In the Categories benchmark vs DALL-E 3, Recraft outperforms DALL-E 3 for all Categories from DALL-E 3’s ‘natural’ model.
When compared with DALL-E 3 ‘vivid HD’ style, Recraft shows better performance in 7 out of 12 categories. The biggest difference is again in “Arts” and “Animals”.
Another observation we have made (examples below) is that all models except Recraft frequently generate visual distortions, including cropped images, images with text signatures and bordered images. Midjourney V6 often generates images with text signatures, and DALL-E 3 generates cropped and bordered images. Open-source models show both problems.
We made every effort to ensure an objective comparison in this benchmark study, and therefore want to comment on a few things that may have had an impact on results and that may result in different outcomes for users on these models going forward.
Style preferences
Every model has its default style. While assessors were encouraged to judge images according to a clear set of criteria, it cannot be overlooked that assessor style preference may have played a part in image selection.
Prompt engineering
In this comparison, prompts from the PartiPrompts dataset were utilized in their original form without any additional prompt engineering. It's important to note that some models may require complex prompt engineering to get the best results for specific prompts.

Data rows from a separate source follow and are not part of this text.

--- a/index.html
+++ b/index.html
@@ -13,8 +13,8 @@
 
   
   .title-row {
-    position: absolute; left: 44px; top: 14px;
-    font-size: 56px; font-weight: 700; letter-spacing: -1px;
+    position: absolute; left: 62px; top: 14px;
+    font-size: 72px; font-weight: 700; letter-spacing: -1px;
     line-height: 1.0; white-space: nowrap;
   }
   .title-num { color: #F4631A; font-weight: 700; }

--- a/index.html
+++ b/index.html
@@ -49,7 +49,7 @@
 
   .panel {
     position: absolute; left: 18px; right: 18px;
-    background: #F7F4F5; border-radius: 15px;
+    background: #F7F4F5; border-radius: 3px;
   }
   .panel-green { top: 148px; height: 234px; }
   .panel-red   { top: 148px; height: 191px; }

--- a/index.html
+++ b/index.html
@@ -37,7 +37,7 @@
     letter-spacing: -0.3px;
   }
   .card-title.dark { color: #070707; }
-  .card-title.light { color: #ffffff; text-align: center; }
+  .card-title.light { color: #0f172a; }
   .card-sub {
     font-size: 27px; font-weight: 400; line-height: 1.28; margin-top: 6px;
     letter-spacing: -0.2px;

Extended LLM functionality
Additionally, certain commercial methods, such as DALL-E 3, might employ language models (LLMs) that are capable of rewriting a prompt before it is passed to the text-to-image model.
Considering the complexity of including all such factors and selecting prompt engineering tailored to each method, we opted for an "end-to-end" comparison, where original prompts were used for all methods.

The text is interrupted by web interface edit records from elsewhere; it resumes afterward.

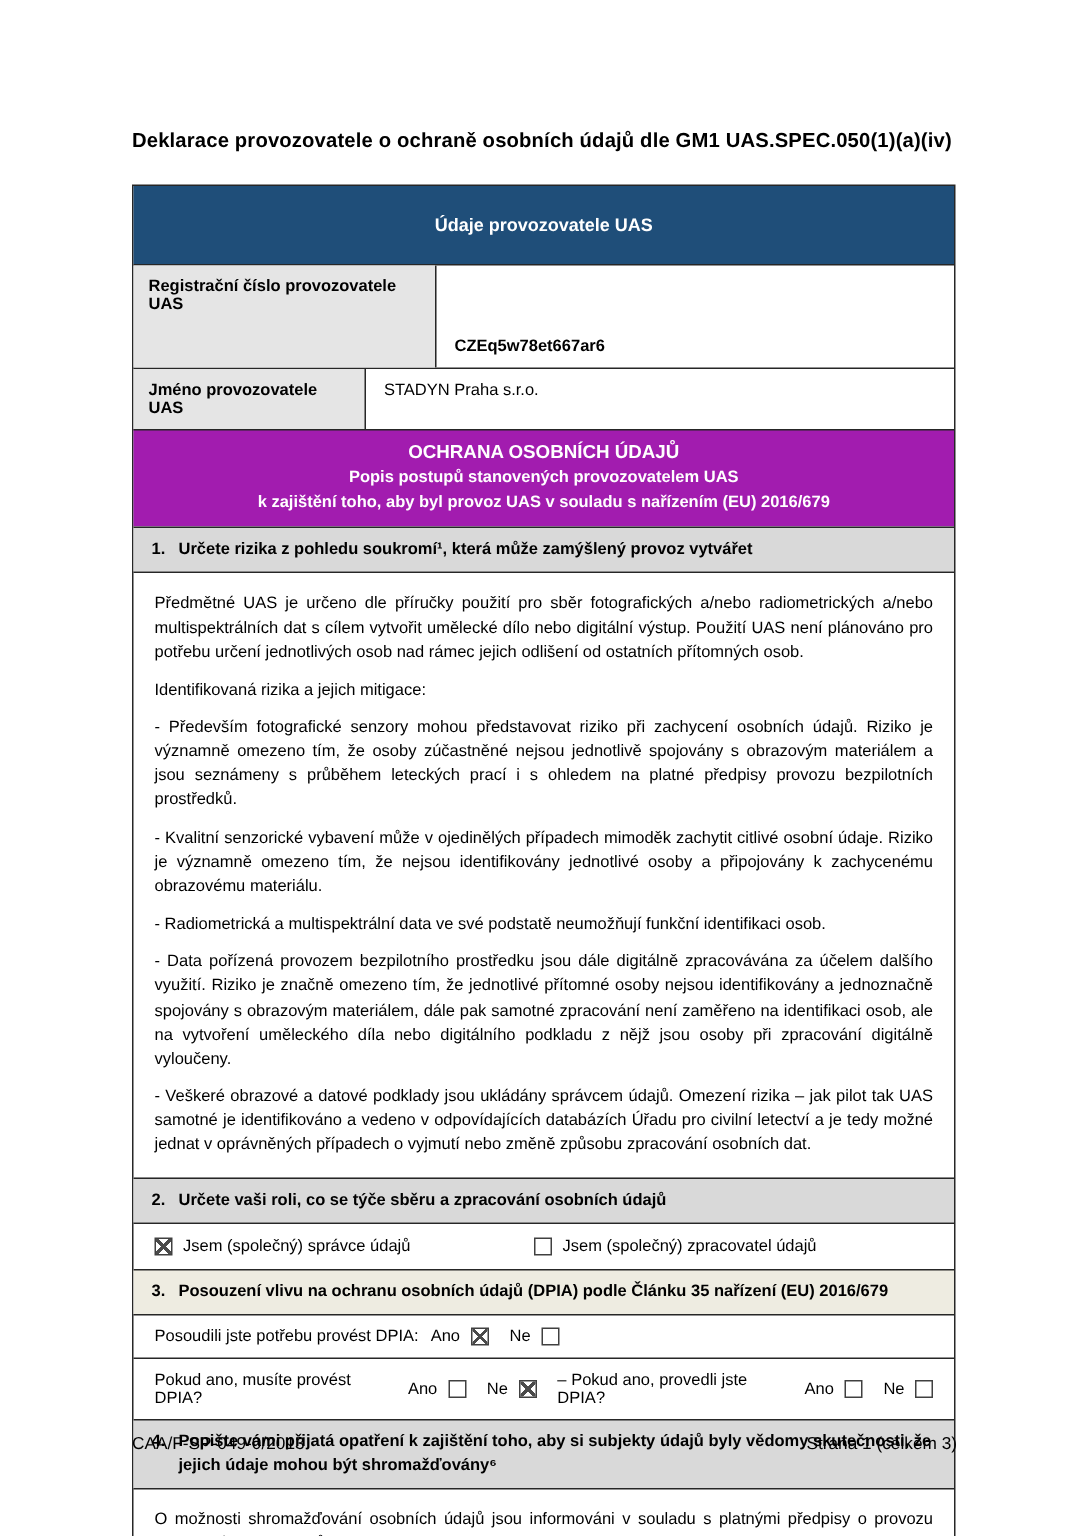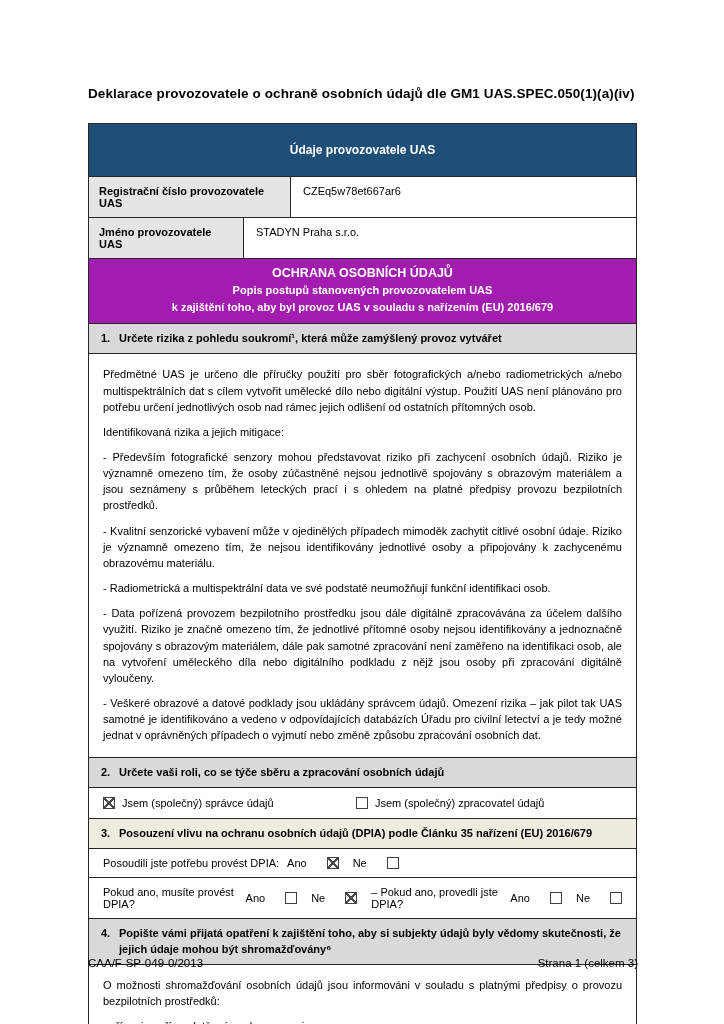--- a/index.html
+++ b/index.html
@@ -48,7 +48,7 @@
   .two-col .val { padding: 8px 8px 8px 12px; flex: 1; }
   .lbl-w1 { width: 202px; }
   .lbl-w2 { width: 155px; }
-  .val-bold { font-weight: normal; }
+  .val-bold { font-weight: bold; margin-top: 40px; }
 
   .banner {
     background: #a21caf;

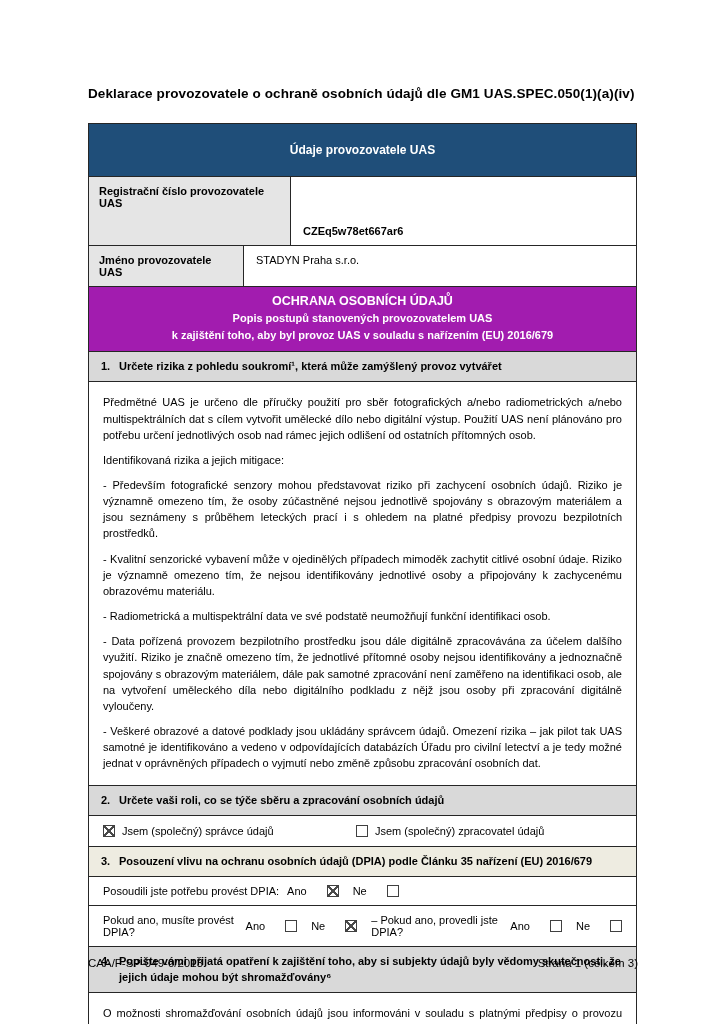--- a/index.html
+++ b/index.html
@@ -93,7 +93,7 @@
 
   .dpia-row { display: flex; align-items: center; font-size: 11px; padding: 8px 14px; }
   .dpia-q { margin-right: 8px; }
-  .dpia-ans { display: flex; align-items: center; gap: 20px; margin-right: 14px; }
+  .dpia-ans { display: flex; align-items: center; gap: 7px; margin-right: 14px; }
   .dpia-ans:last-child { margin-right: 0; }
 
   .footer {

Since this benchmark study limits the focus to specific performance criteria without providing an overall understanding of what’s possible with Recraft, we wanted to point to a few things Recraft does exceptionally well.
High quality imagery
Recraft is trained to provide outstanding image quality. It is capable of producing human form in complex poses with accurate anatomy down to minute details, producing elaborate scenes and environments and understanding complex relations between objects.
Image set creation
Recraft can generate multiple images in the same style. This means designers can easily create image or icon sets with a coherent look and feel without any style prompt engineering.
Style creation
Recraft users have full control of style. Not only do they have a rich and continually expanding library of styles to choose from, they can even upload their own image and create as many visuals as they want in that style. They can upload images in a specific brand style or create an experimental style by mixing styles from multiple images.
Vector art creation
Unlike most AI tools, Recraft excels at generating vectors that designers can easily iterate. Recraft also creates raster images and photography so designers have total creative freedom.
Control and precision
Recraft lets designers work flexibly, generating images in their own styles, with precise branded color palettes. Tools are intuitive and allow for a high level of control with a simple slide, click or drag. Backgrounds or parts of the image are easily removed or modified. An image can be iterated to be simpler or more granular or used as a basis for a new image that’s between 0%-100% similar. Everything can be upscaled to achieve better image quality or increase level of detail.
Brand adherence
Recraft is designed to make it easy to create visuals that adhere to brand guidelines. Designers can specify a brand style they want illustrations or icons to follow, and can provide hex colors to generate visuals in a specific brand palette.
We are constantly fine-tuning, upgrading and expanding functionality. Recrafters are always invited to give us their feedback and feature requests, to tell us what they love or don’t love about the Recraft experience.
We ship updates at least weekly, with multiple enhancements and new features. Some are big and some small, but all noticeably contribute to a smoother, more user-friendly product that helps professional AI designers, illustrators and marketers do their work exceptionally well.